As you can see apart from referencing parent POM I have also added Mysql JDBC driver and servlet-api as dependencies. These two jars are present in Alfresco SDK but not in alfresco.war and that’s why they were not picked up the Python script. Of course there is also the Alfresco Configuration dependency we created before.

Now, since we have the pom.xml let’s move on to creating the Java class, we will put it in a package named com.metasys.tests, so let’s create the folder structure first:


mkdir -p JUnitTest/src/test/java/com/metasys/tests
mkdir -p JUnitTest/src/test/resources/alfresco/extension
mkdir -p JUnitTest/src/test/resources/alfresco/desktop

Change folder to src/test/java/com/metasys/tests and create a new Java class:


package com.metasys.tests;

import org.alfresco.model.ContentModel;
import org.alfresco.repo.security.authentication.AuthenticationComponent;
import org.alfresco.service.ServiceRegistry;
import org.alfresco.service.cmr.action.ActionService;
import org.alfresco.service.cmr.repository.ContentWriter;
import org.alfresco.service.cmr.repository.NodeRef;
import org.alfresco.service.cmr.repository.StoreRef;
import org.alfresco.service.cmr.search.ResultSet;
import org.alfresco.service.cmr.search.SearchService;
import org.alfresco.util.BaseAlfrescoTestCase;
import org.junit.Test;

public class SimpleTest extends BaseAlfrescoTestCase {

    protected NodeRef companyHomeRef;
    protected NodeRef rootFolderTestRef;

    @Override
    protected void setUp() throws Exception {
        setUpContext();

        this.serviceRegistry = (ServiceRegistry) ctx.getBean(ServiceRegistry.SERVICE_REGISTRY);
        this.nodeService = serviceRegistry.getNodeService();
        this.contentService = serviceRegistry.getContentService();
        this.authenticationComponent = (AuthenticationComponent) ctx.getBean("authenticationComponent");
        this.actionService = (ActionService) ctx.getBean("actionService");
        this.transactionService = serviceRegistry.getTransactionService();

        authenticationComponent.setCurrentUser("admin");
        SearchService searchService = this.serviceRegistry.getSearchService();
        ResultSet rs = searchService.query(StoreRef.STORE_REF_WORKSPACE_SPACESSTORE, SearchService.LANGUAGE_XPATH,
                "/app:company_home");
        if (rs.length() != 1) {
            fail("Could not find company home");
        }
        companyHomeRef = rs.getNodeRef(0);
    }

    @Test
    public void testSimpleWatermarking() throws Throwable {
        rootFolderTestRef = serviceRegistry.getNodeService().createNode(
                companyHomeRef, ContentModel.ASSOC_CONTAINS,
                ContentModel.TYPE_FOLDER, ContentModel.TYPE_FOLDER).getChildRef();
  assert(rootFolderTestRef != null);
        nodeService.setProperty(rootFolderTestRef, ContentModel.PROP_NAME, "TestObject");
  assert(nodeService.getProperty(rootFolderTestRef, ContentModel.PROP_NAME).equals("TestObject"));
    }
}

We will also need bootstrap configuration, normally these files are somewhere in Tomcat folder tree, since we’re not using Tomcat for starting up the repository we will have to find a place for them.

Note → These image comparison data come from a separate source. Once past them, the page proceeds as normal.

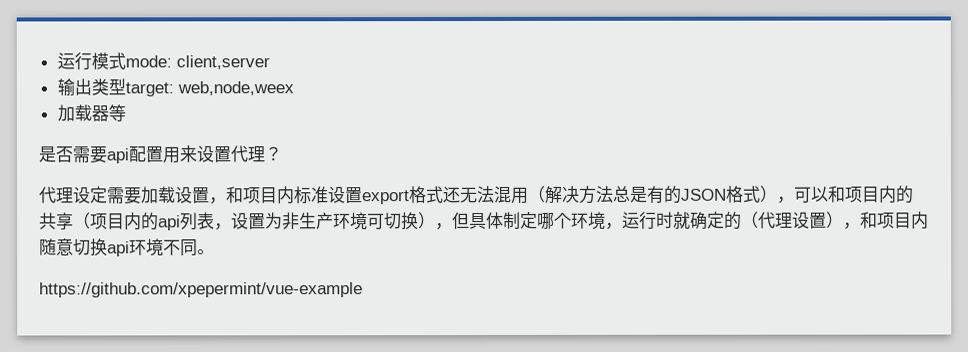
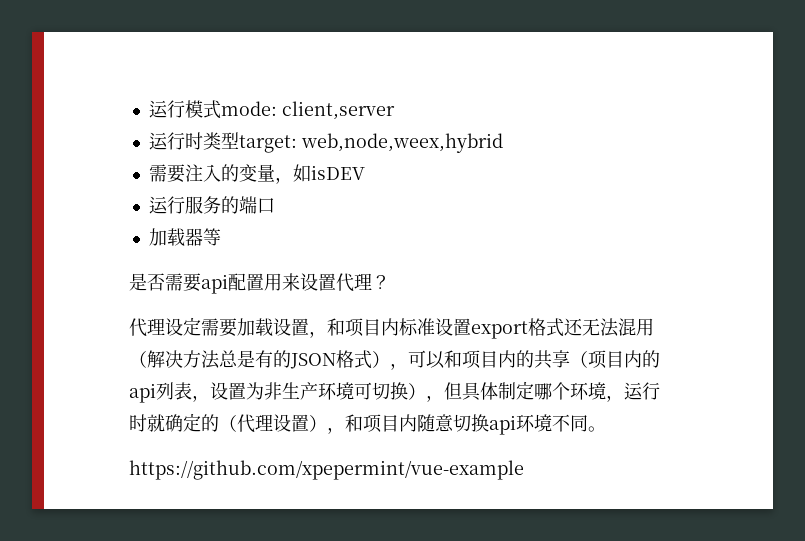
- 输出类型target: web,node,weex
+ 运行时类型target: web,node,weex,hybrid
+ 需要注入的变量，如isDEV
+ 运行服务的端口

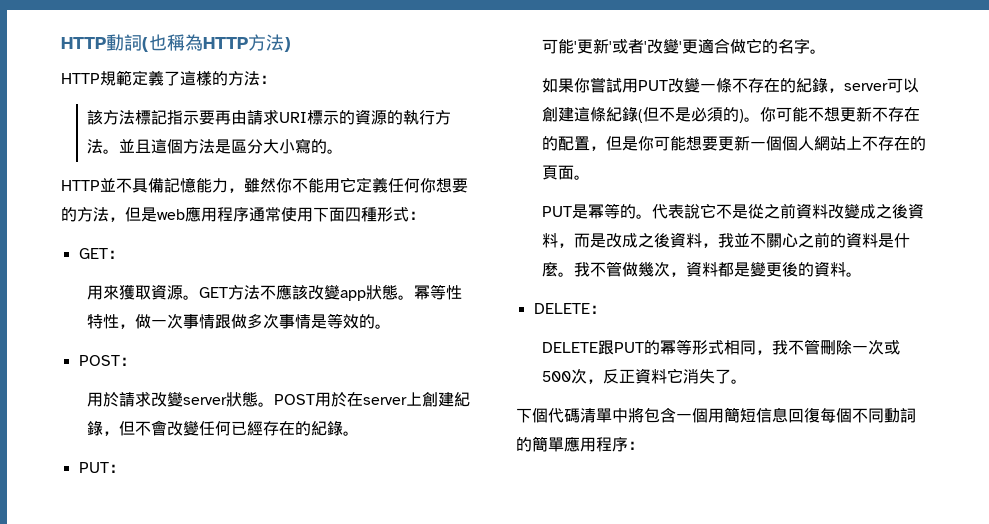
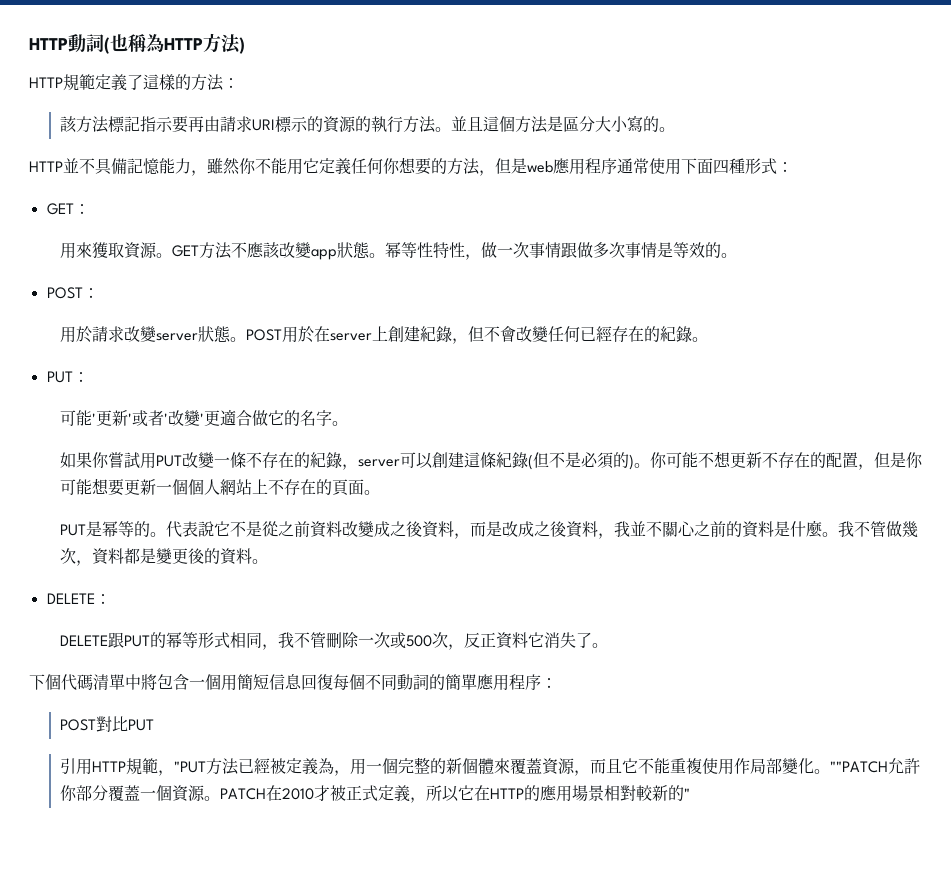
+ POST對比PUT
+ 引用HTTP規範，"PUT方法已經被定義為，用一個完整的新個體來覆蓋資源，而且它不能重複使用作局部變化。""PATCH允許你部分覆蓋一個資源。PATCH在2010才被正式定義，所以它在HTTP的應用場景相對較新的"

First file is dev-contex.xml, it has to be saved in src/test/resources/alfresco/extension:


<?xml version='1.0' encoding='UTF-8'?>
<!DOCTYPE beans PUBLIC '-//SPRING//DTD BEAN//EN' 'http://www.springframework.org/dtd/spring-beans.dtd'>

<beans>
    <bean id="global-properties" class="org.alfresco.config.JndiPropertiesFactoryBean">
        <property name="locations">
            <list>
                <value>classpath:alfresco/repository.properties</value>
                <value>classpath:alfresco/domain/transaction.properties</value>
  <!-- <value>classpath:alfresco/jndi.properties</value> -->
  <!--  Overrides supplied by modules -->
                <value>classpath*:alfresco/module/*/alfresco-global.properties</value>
  <!--  Installer or user-provided defaults -->
                <value>classpath*:alfresco-global.properties</value>
                <value>classpath:alfresco/extension/dev.properties</value>
            </list>
        </property>
        <property name="systemPropertiesModeName">
            <value>SYSTEM_PROPERTIES_MODE_OVERRIDE</value>
        </property>
<!-- Extra properties that have no defaults that we allow to be defined through JNDI or System properties -->
        <property name="systemProperties">
            <list>
                <value>hibernate.dialect</value>
                <value>hibernate.query.substitutions</value>
                <value>hibernate.jdbc.use_get_generated_keys</value>
                <value>hibernate.default_schema</value>
            </list>
        </property>
    </bean>
</beans>

Next one is dev.properties, save it to the same folder as dev.properties:


dir.root=/home/kbryd/AlfrescoT2/alf_data
index.recovery.mode=AUTO
integrity.failOnError=true
db.name=alfrescoT2
db.username=alfrescoT2
db.password=alfrescoT2
db.host=localhost
db.port=3306
db.driver=org.gjt.mm.mysql.Driver
db.url=jdbc:mysql://${db.host}:${db.port}/${db.name}
hibernate.dialect=org.hibernate.dialect.MySQLInnoDBDialect

Obviously change the database name, username, password and path to the Alfresco filestore. The last (really!) missing bit is a package of Alfresco desktop files required during startup, just copy them from alfresco/WEB-INF/classes/alfresco/desktop to your project’s src/test/resources/alfresco/desktop folder.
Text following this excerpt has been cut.